**Your assignment**
What you return must match the listing below character for character, minus any pictures.
::::
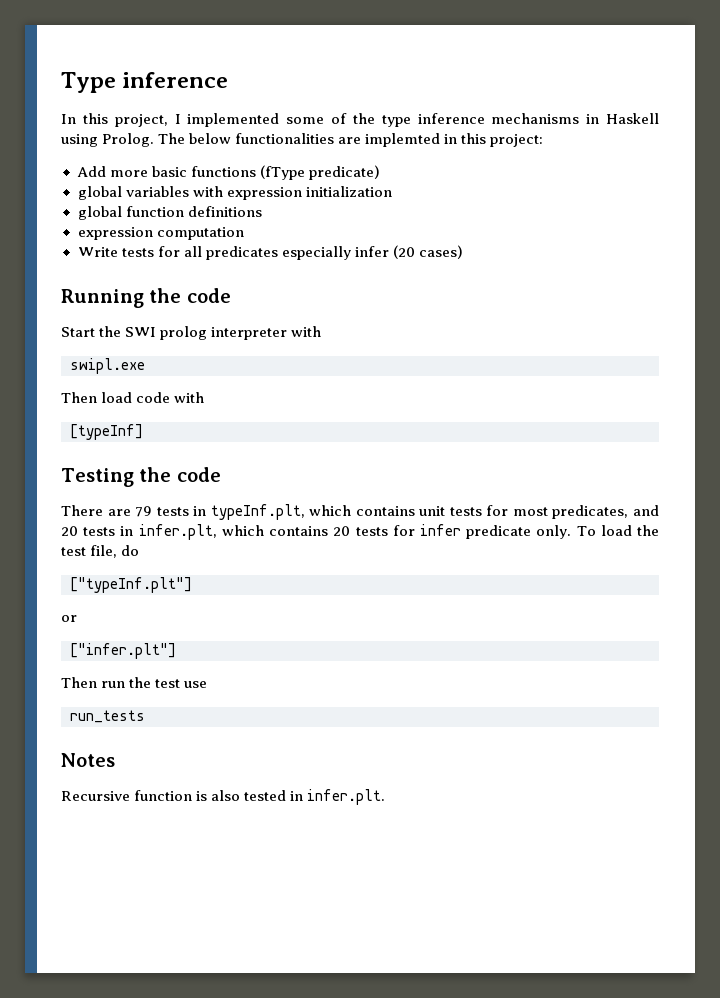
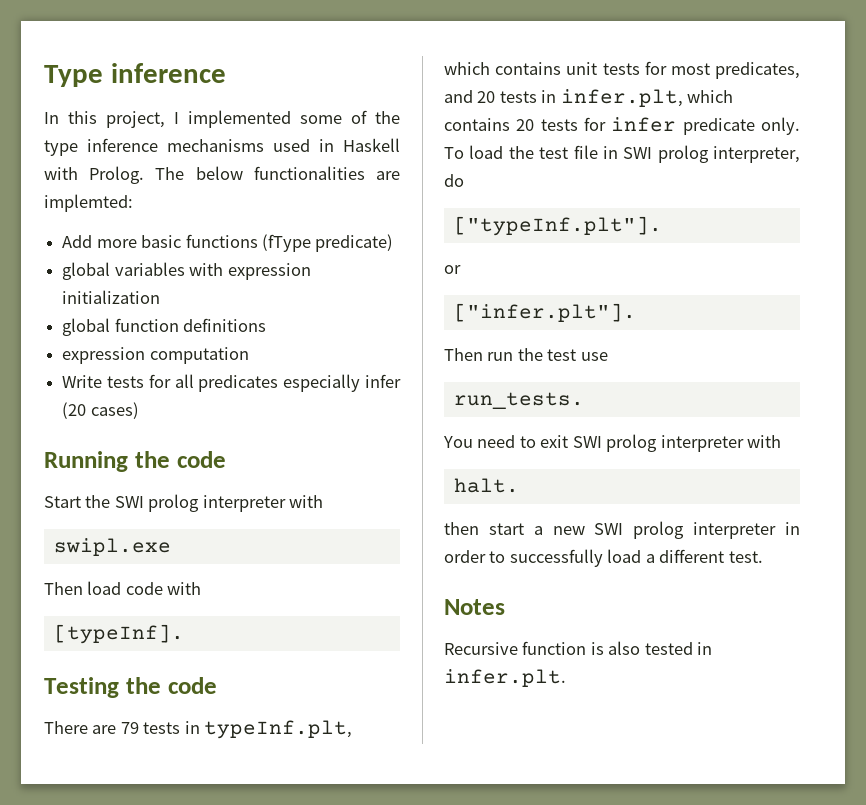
(580, 118) none -> [273,139,310,152] used
[61,134,98,147] using -> [44,167,78,180] with
[365,133,544,147] implemted in this project: -> [44,194,133,212] implemted:
[70,424,143,440] [typeInf] -> [53,624,184,644] [typeInf].
[90,545,118,558] file, -> [573,145,800,163] file in SWI prolog interpreter,
[70,577,192,593] ["typeInf.plt"] -> [453,216,662,236] ["typeInf.plt"].
[70,643,176,659] ["infer.plt"] -> [453,303,636,322] ["infer.plt"].
[70,710,145,723] run_tests -> [453,392,584,409] [443,434,782,452] [453,478,519,493] [444,521,800,539] [444,549,763,567] run_tests. // You need to exit SWI prolog interpreter with // halt. // then start a new SWI prolog interpreter in order to successfully load a different test.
::::
**Answer to the exercise**
(580, 118) none -> [273,139,310,152] used
[61,134,98,147] using -> [44,167,78,180] with
[365,133,544,147] implemted in this project: -> [44,194,133,212] implemted:
[70,424,143,440] [typeInf] -> [53,624,184,644] [typeInf].
[90,545,118,558] file, -> [573,145,800,163] file in SWI prolog interpreter,
[70,577,192,593] ["typeInf.plt"] -> [453,216,662,236] ["typeInf.plt"].
[70,643,176,659] ["infer.plt"] -> [453,303,636,322] ["infer.plt"].
[70,710,145,723] run_tests -> [453,392,584,409] [443,434,782,452] [453,478,519,493] [444,521,800,539] [444,549,763,567] run_tests. // You need to exit SWI prolog interpreter with // halt. // then start a new SWI prolog interpreter in order to successfully load a different test.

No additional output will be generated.